* Exercise prompt: In the following listing, find the lines containing "weight" and report them.

* Extracted records:

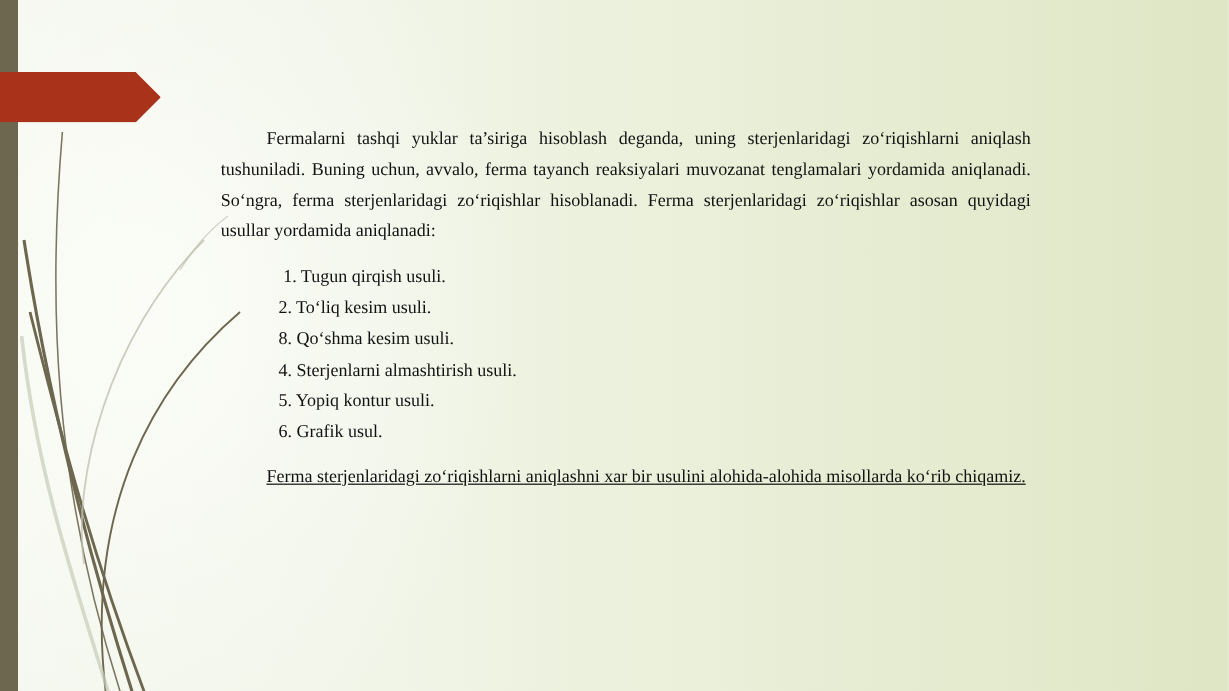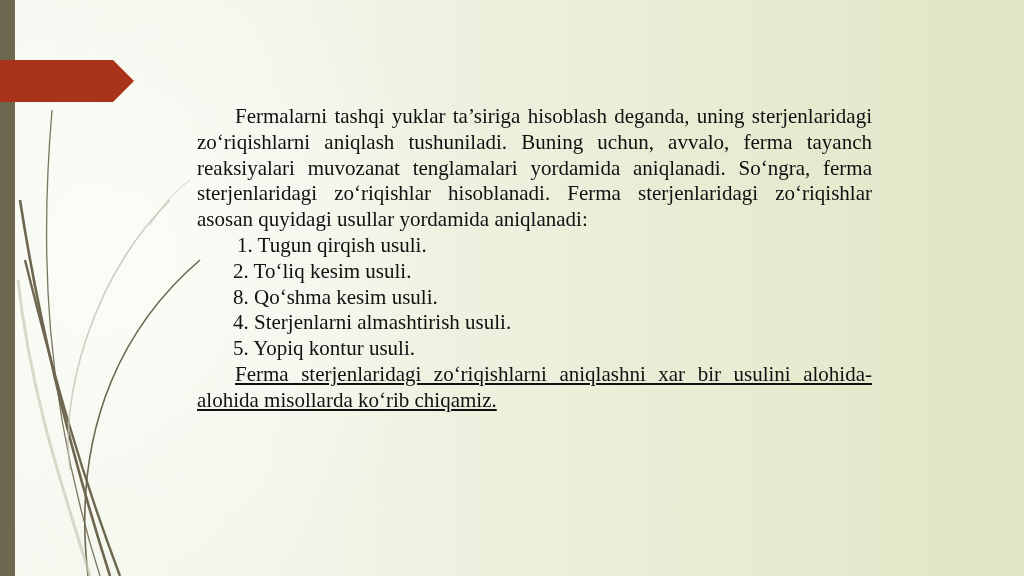--- a/index.html
+++ b/index.html
@@ -17,25 +17,25 @@
       position: absolute; left: 0; top: 0; width: 15px; height: 576px;
       background: #6e6750;
     }
     .arrow-banner {
       position: absolute; left: 0; top: 60px; width: 134px; height: 42px;
       background: #a9331a;
       clip-path: polygon(0 0, 113px 0, 134px 21px, 113px 42px, 0 42px);
     }
     .curves { position: absolute; left: 0; top: 0; }
     .content {
-      position: absolute; left: 197px; top: 104px; width: 675px;
-      font-size: 21px; line-height: 25.8px; color: #111;
+      position: absolute; left: 184px; top: 104px; width: 675px;
+      font-size: 15px; line-height: 25.8px; color: #111;
     }
     .para { text-align: justify; text-indent: 38px; margin: 0; }
-    .list { margin: 0; padding: 0; list-style: none; }
+    .list { margin: 12px; padding: 0; list-style: none; }
     .list li { padding-left: 36px; margin: 0; }
     .list li:first-child { padding-left: 40px; }
     .last-para { text-align: justify; text-align-last: left; text-indent: 38px; margin: 0; text-decoration: underline; }
   </style>
 </head>
 <body>
 
 <div class="glow"></div>
 <div class="left-bar"></div>
 
@@ -52,15 +52,16 @@
 <div class="arrow-banner"></div>
 
 <div class="content">
   <p class="para">Fermalarni tashqi yuklar ta’siriga hisoblash deganda, uning sterjenlaridagi zo‘riqishlarni aniqlash tushuniladi. Buning uchun, avvalo, ferma tayanch reaksiyalari muvozanat tenglamalari yordamida aniqlanadi. So‘ngra, ferma sterjenlaridagi zo‘riqishlar hisoblanadi. Ferma sterjenlaridagi zo‘riqishlar asosan quyidagi usullar yordamida aniqlanadi:</p>
   <ul class="list">
     <li>1. Tugun qirqish usuli.</li>
     <li>2. To‘liq kesim usuli.</li>
     <li>8. Qo‘shma kesim usuli.</li>
     <li>4. Sterjenlarni almashtirish usuli.</li>
     <li>5. Yopiq kontur usuli.</li>
+    <li>6. Grafik usul.</li>
   </ul>
   <p class="last-para">Ferma sterjenlaridagi zo‘riqishlarni aniqlashni xar bir usulini alohida-alohida misollarda ko‘rib chiqamiz.</p>
 </div>
 
 </body></html>

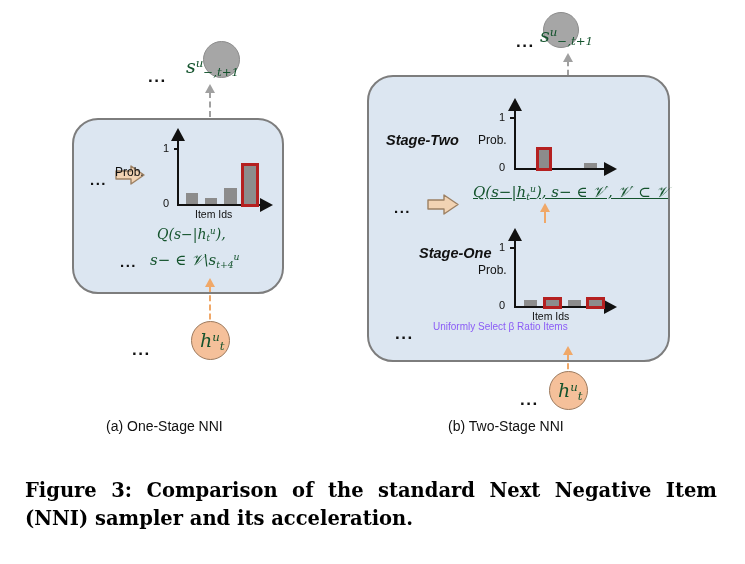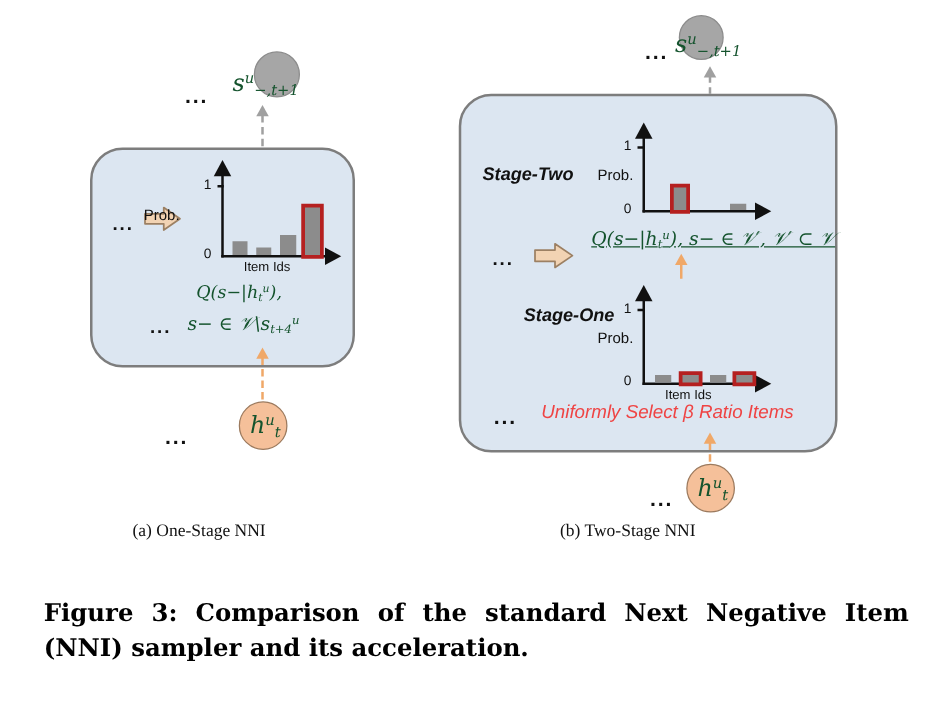--- a/index.html
+++ b/index.html
@@ -96,30 +96,30 @@
   }
   .bar{position:absolute;background:#8c8c8c;}
   .bar.hl{box-shadow:0 0 0 3px #b52020;}
 
   .stagelbl{
     position:absolute;font-style:italic;font-weight:bold;
     font-size:14.5px;color:#111;white-space:nowrap;
     font-family:"Liberation Sans",sans-serif;line-height:1;
   }
   .captext{
-    position:absolute;font-size:15px;color:#ef4444;white-space:nowrap;
-    font-family:"Liberation Sans",sans-serif;line-height:1;font-style:italic;
+    position:absolute;font-size:10px;color:#8b5cf6;white-space:nowrap;
+    font-family:"Liberation Sans",sans-serif;line-height:1;
   }
   .subcap{
     position:absolute;font-size:14px;color:#111;white-space:nowrap;
-    font-family:Liberation Serif, serif;line-height:1;
+    font-family:Liberation Sans, sans-serif;line-height:1;
   }
   
   #figure-caption{
-    position:absolute;left:35px;top:477px;width:692px;
+    position:absolute;left:25px;top:477px;width:692px;
     font-family:"DejaVu Serif", serif;
     font-weight:bold;font-size:19.5px;color:#000;
     line-height:1.42;text-align:justify;
     text-align-last:left;
   }
 </style>
 </head>
 <body>
 
 <div class="fig">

* Finished exercise:
     position:absolute;font-style:italic;font-weight:bold;
     font-weight:bold;font-size:19.5px;color:#000;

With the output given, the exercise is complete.